New York City is required by law to provide space for charter networks alongside existing schools or help pay the rent for a new facility, which can become costly. Success Academy has reportedly bought a $30 million development site in Jamaica, Queens, for a shelved co-location there.

“We work hard to provide parents, staff, the Panel for Educational Policy, and the community with thorough information on the proposals and the best information available to us on potential impact of any co-location,” said Nathaniel Styer, a spokesman for the public schools. “We provided all the information state law requires to both the public and the panel in advance of the vote.”

But the petition alleges that legally mandated materials provided to the panel were “perfunctory and generic” — without key details about how the proposals may affect access to space for intervention and special education services or science labs, and the ability to lower class size.

The analysis of available space in the buildings is based on a formula that assumes class sizes will remain at current levels, despite the recent state law that will limit the number of students to 25 or less, depending on grade level, according to the lawsuit. Class sizes at two of the existing district schools surpass the caps, court documents show.

“The UFT and their allies have tried to sue 20 times before to prevent Success Academy co-locations and have never been successful,” said Success Academy spokeswoman Ann Powell, “because they are without merit.”

A spokesman for the city Law Department said it will review the case when it is served.

In December, the Panel for Educational Policy approved plans to place a Success Academy elementary school in Sheepshead Bay, Brooklyn, alongside three high schools, including Professional Pathways HS, whose oldest transfer students are 21.

The month before, members approved the co-location of a middle school with Waterside School for Leadership, a middle school in the Rockaways in Queens.
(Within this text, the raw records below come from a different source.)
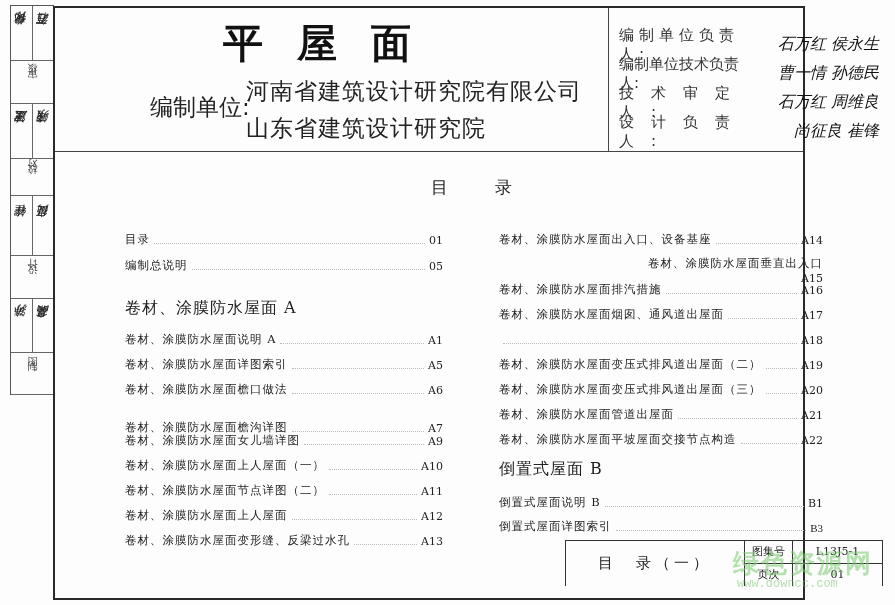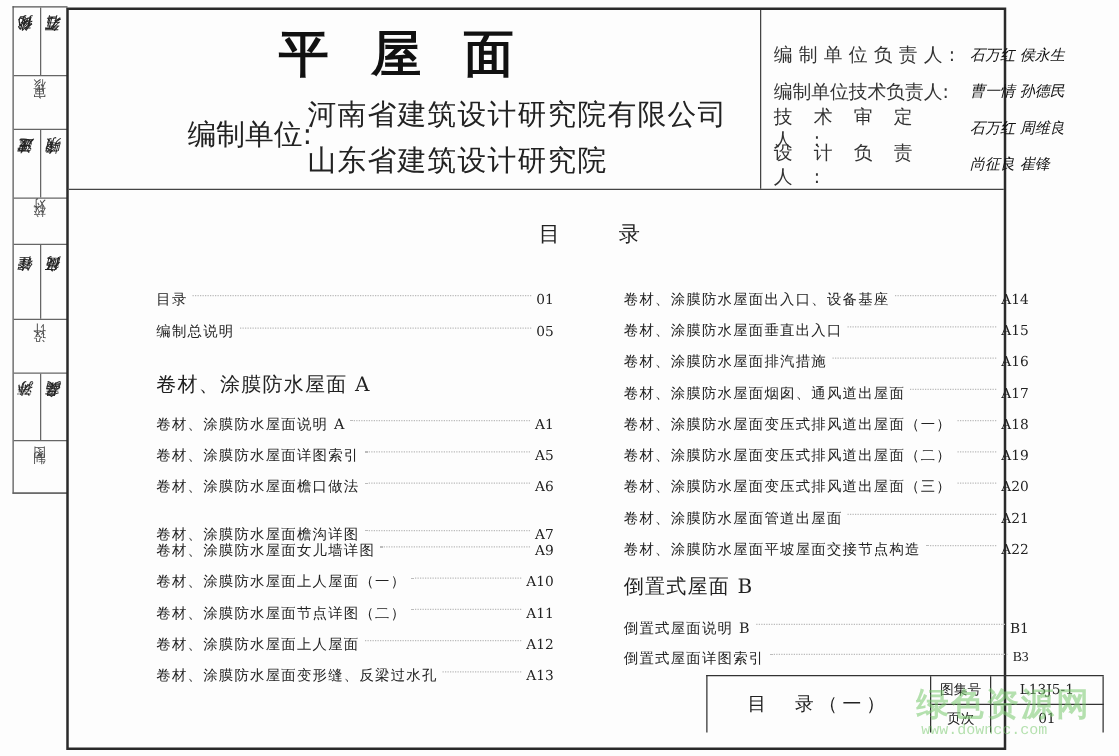"石万红 侯永生" .resp-sig { font-size: 12px -> 16px; margin-left: 2px -> 22px }
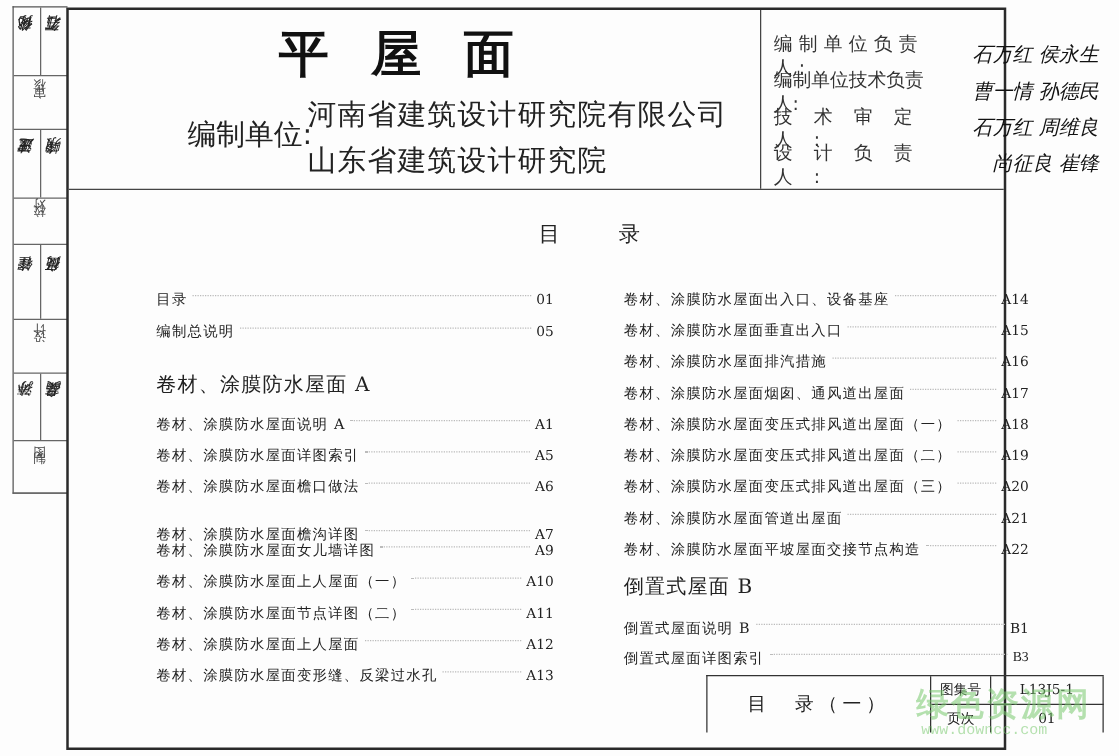"目录" .toc-item { align-items: center -> flex-end }
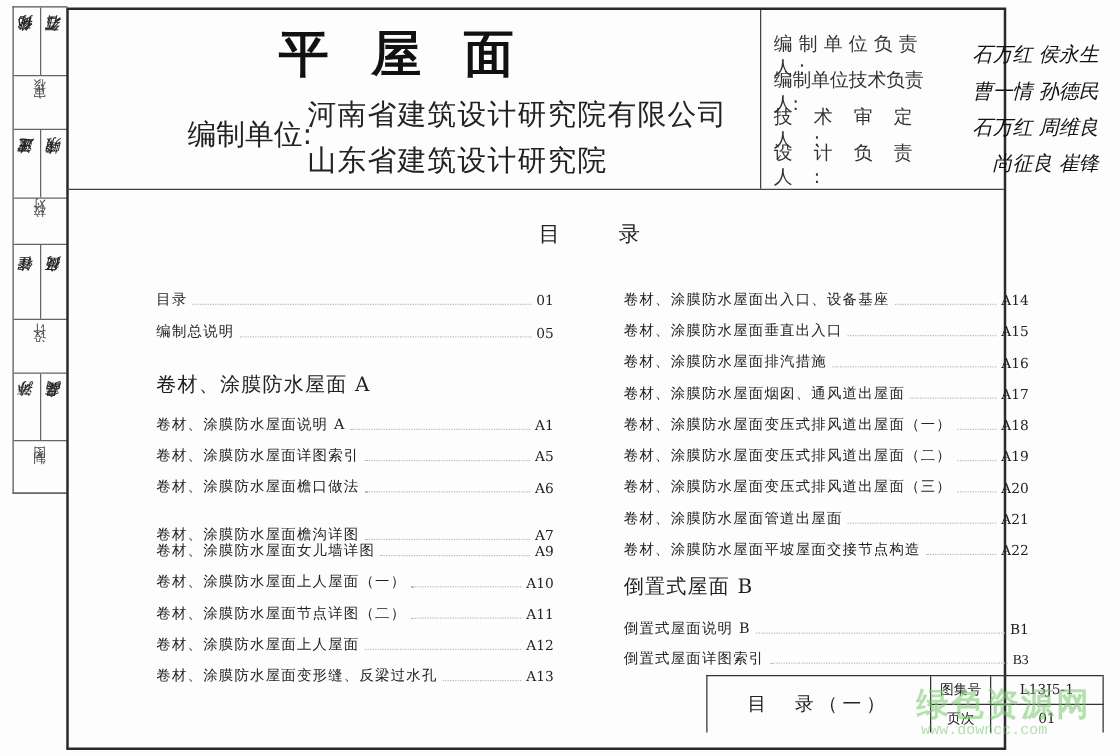"卷材、涂膜防水屋面垂直出入口" div.toc-item { flex-direction: none -> column }
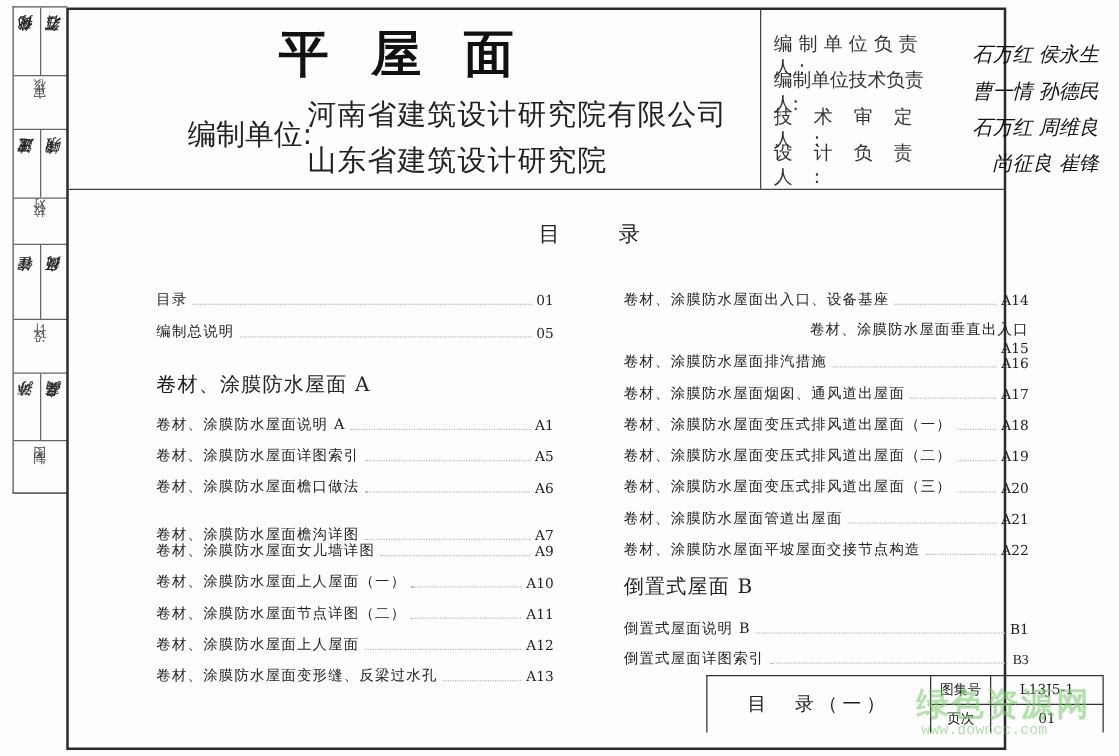"卷材、涂膜防水屋面变压式排风道出屋面（一）" span.lbl { html: <span>卷材、涂膜防水屋面变压式排风道出屋面（一）</span> -> none }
Roughly a third of classes in the existing school surpass the state caps on size, documents show, and could require up to eight new classrooms.

Current families were also recently informed that a popular summer school and camp program will not return to the site this summer, due to a scheduling conflict with Success Academy’s earlier start to the school year than district public schools, the plaintiffs allege. They say that educational impact should have been raised in the original proposal.

The lawsuit comes as two state budget proposals in Albany are facing an uphill battle to increase the current number of 275 charter schools authorized to open in New York City.

Gov. Hochul is pushing to open up more than 80 charters available under the state cap to city operators, who were previously shut out by regional limits. Her plan would also throw back into play more than 20 “zombie” charters that closed since 2015, whether the schools did not renew their programs or had them revoked.

It remains a point of disagreement between Hochul and Democratic lawmakers in the final week leading up to the statutory April 1 budget deadline.

The Alliance for Quality Education and the NAACP’s New York chapter, and the Black, Latinx and Asian Charter Collaborative to promote charter schools led by founders and administrators of color, held dueling protests in Albany on Tuesday for and against charter school expansion.